**DATA PROVIDED**:
_ _ _ _

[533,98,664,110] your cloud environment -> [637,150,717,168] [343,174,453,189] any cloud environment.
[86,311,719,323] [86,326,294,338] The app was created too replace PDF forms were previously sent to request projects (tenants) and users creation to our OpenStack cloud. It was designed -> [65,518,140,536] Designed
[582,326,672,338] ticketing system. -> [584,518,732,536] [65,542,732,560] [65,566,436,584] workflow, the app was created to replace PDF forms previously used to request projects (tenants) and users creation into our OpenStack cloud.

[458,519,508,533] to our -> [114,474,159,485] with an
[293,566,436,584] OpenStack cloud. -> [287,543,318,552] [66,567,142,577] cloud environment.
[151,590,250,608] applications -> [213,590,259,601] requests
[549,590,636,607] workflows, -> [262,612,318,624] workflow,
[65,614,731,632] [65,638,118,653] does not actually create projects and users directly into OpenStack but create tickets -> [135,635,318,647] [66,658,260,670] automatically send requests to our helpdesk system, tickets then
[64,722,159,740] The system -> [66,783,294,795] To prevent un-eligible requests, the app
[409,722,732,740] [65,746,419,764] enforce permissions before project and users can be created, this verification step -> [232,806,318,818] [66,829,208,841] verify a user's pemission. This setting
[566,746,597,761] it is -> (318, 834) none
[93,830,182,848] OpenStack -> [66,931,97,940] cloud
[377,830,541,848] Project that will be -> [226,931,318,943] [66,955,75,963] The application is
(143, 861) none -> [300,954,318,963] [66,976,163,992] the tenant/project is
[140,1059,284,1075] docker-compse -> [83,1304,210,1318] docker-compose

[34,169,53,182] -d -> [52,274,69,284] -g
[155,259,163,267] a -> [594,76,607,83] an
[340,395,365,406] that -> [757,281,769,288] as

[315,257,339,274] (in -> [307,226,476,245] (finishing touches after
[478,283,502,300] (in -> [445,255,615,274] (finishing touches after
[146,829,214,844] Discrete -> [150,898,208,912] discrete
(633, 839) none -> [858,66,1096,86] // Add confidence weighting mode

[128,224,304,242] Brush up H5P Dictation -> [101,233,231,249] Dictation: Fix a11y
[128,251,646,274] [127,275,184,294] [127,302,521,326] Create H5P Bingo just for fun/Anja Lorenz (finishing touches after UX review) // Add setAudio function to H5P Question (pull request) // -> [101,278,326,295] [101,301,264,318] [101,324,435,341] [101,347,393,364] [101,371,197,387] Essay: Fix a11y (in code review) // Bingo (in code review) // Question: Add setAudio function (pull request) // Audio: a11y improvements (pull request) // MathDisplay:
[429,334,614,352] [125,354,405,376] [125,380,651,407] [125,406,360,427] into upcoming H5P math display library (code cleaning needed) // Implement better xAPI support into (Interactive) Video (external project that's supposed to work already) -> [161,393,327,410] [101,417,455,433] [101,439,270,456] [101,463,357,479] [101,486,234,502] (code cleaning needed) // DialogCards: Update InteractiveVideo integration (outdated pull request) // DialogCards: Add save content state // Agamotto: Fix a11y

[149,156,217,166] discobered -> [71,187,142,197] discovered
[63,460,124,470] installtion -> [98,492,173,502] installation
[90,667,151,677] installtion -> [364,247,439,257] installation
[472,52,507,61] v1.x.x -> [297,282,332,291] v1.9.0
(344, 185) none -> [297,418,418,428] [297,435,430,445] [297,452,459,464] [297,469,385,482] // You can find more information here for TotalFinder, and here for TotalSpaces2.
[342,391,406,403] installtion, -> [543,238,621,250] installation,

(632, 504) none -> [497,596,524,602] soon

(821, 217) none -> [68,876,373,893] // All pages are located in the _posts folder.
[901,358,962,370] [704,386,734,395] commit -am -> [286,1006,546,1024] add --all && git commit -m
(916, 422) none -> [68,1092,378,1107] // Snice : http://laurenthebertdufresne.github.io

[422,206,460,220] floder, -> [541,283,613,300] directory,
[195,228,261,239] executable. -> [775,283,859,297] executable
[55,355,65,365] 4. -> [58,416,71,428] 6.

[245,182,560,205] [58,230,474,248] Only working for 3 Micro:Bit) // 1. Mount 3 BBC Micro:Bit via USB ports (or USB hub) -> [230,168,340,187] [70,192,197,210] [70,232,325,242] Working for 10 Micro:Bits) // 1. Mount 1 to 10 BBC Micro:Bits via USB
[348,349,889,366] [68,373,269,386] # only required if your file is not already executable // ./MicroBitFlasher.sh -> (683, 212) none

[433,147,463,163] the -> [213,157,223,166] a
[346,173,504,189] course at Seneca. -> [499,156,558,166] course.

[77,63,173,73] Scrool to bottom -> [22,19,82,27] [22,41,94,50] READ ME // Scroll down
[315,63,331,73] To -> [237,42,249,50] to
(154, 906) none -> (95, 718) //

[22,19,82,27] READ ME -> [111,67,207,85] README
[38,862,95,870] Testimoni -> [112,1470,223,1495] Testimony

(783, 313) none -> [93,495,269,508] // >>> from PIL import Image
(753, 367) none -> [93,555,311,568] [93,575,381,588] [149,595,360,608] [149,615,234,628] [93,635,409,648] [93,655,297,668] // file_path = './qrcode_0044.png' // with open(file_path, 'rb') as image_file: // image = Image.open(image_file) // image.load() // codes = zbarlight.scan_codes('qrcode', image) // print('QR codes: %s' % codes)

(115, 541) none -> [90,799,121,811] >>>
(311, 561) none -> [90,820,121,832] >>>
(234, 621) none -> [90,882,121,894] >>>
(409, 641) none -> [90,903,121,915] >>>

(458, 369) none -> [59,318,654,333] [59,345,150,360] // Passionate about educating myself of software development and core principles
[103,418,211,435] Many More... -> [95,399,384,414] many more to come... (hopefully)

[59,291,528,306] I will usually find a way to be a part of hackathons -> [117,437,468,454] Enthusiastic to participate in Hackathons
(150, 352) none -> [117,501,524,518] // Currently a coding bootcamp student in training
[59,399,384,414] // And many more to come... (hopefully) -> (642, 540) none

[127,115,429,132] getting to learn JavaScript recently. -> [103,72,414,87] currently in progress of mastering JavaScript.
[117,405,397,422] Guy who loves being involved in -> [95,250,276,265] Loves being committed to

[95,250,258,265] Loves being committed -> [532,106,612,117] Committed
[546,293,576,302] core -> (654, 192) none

_ _ _ _

**REQUIRED ACTION**: Repeat every line exactly, starting with the first line of the entries, and stop once the line containing "[86,311,719,323] [86,326,294,338] The" has been given.

**RESPONSE TO THE EXERCISE**:
[533,98,664,110] your cloud environment -> [637,150,717,168] [343,174,453,189] any cloud environment.
[86,311,719,323] [86,326,294,338] The app was created too replace PDF forms were previously sent to request projects (tenants) and users creation to our OpenStack cloud. It was designed -> [65,518,140,536] Designed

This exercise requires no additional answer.